On 14 July 1868 at 6.40am Sowerby Bridge was shaken by an explosion: one of these 0-6-0s on a Huddersfield to Liverpool freight had gone about 100 yards into the tunnel when its boiler exploded. Both driver and fireman escaped with nothing worse than severe scalds. According to local reports the engine was a six-coupled goods built by the LYR in 1854. It was probably No 223 as this is the only one of the 1854 batch which was rebuilt as early as January 1869.
Some were rebuilt under Yates' supervision with domeless boilers and standard cabs. Nos 217/9, 225/8, and 231 were rebuilt under Barton Wright with domed boilers and Yates-type cabs as shown in the photograph of No 225 on Marshall 3 p. 53 (top). The original four-wheeled tenders were replaced by Jenkins' six-wheeled ones.
1871: 0-6-0: No. 369 modified with Richard Eaton's Warsop's Aero-Steam System.
Sekon, G.A. Evolution of the steam locomotive.
An air pump forced heated air into the bottom of the boiler which agitated the water and assisted the generation of steam and fuel economy, but the air pump increased maintenance costs. Six locomotives were fitted
4ft 0in 0-6-0 saddle tanks (Liverpool Dock Tanks)

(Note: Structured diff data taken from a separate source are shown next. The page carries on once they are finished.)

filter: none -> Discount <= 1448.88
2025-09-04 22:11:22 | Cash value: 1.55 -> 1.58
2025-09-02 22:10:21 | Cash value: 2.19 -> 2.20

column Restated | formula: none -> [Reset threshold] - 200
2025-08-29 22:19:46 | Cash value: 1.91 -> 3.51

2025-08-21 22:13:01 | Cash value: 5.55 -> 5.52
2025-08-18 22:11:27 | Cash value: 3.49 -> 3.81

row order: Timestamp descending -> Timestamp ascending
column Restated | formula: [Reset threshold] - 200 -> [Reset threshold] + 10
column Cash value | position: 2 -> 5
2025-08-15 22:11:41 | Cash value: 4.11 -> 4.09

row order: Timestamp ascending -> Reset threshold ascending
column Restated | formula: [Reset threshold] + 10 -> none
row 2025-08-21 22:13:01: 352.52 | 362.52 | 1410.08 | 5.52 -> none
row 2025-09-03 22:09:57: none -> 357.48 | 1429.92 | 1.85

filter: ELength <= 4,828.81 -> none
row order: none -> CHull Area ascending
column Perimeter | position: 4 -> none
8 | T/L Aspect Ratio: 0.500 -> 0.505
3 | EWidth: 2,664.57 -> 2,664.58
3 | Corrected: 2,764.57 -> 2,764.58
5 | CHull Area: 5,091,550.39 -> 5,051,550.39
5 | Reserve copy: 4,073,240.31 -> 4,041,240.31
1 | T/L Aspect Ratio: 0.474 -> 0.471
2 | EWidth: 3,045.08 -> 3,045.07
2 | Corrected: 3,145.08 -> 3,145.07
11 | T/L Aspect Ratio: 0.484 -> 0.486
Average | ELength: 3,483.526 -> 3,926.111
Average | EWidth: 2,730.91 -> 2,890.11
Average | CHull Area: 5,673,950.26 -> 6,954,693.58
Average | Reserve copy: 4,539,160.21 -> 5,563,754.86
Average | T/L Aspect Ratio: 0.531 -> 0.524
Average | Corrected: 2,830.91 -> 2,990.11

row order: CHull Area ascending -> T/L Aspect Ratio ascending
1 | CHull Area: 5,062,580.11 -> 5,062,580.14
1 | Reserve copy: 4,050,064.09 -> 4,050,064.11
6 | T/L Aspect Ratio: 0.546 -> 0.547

On 19 September 1854 Hurst (then outdoor superintendent under Jenkins) suggested converting two old four-wheeled engines to six-wheeled tanks at not more than £500 each. Three such were ordered to be done, but on 4 October it was decided instead to order three six-wheeled tanks to be built by the company at an estimated cost of £1,650 each for shunting around Liverpool docks and for short distance goods work. The design emerged as a 4ft 0in 0-6-0ST with 15 x 24in cylinders. The boiler was closely similar if not the same as that on the 5ft 0in 0-6-0. The saddle tanks extended from the front of the smokebox to the front of the raised firebox. As built they had no cabs, only bent weatherboards.
The first three, 119-21, were reported on 12 June 1855 to have cost £1,264 3s 9d each. In 1870-1 they were rebuilt with Yates boilers and cabs and the tanks were moved back to the rear of the smokebox and up to the cab front. Altogether eleven were built to the original design. The fourth, No 131, remained in its original form until withdrawn, but the other seven were rebuilt under Barton Wright in 1879-81 with domed boilers and Yates type cabs, and the saddle tank extending from behind the smokebox to the cab front.
From about 1860 Jenkins adopted an ornate livery for engines. The dark green was continued with much brass-work, and copper-capped chimneys. Numbers were carried on the buffer beams, in brass on the engine and painted in yellow on the tender. Some had the number also on the sides of the tender tool boxes as in the picture of Jenkins 2-4-0 No 290 in Marshall 1 p. 126. Frames were black, lined in scarlet.
4ft 10in 0-6-0 goods engines: 1859-70
This was the largest Jenkins' class, built from 1859 until 1870, when the total grew to 149. Marshall states that they were good engines for their time, working both freight and passenger trains over the entire system. Those with numbers in the 600s were given names and were allocated to the East Lancashire section. No 323 was added to stock on 9 July 1864 and was renumbered 688 Amphitrite in December 1866. There is some evidence, that the engine intended to be No. 267 became EL section No 668 Bucephalus, and that 670 or 697 was originally intended to be 274. A photograph of 687 Neptune is shown in Marshall 3 p. 36 (bottom).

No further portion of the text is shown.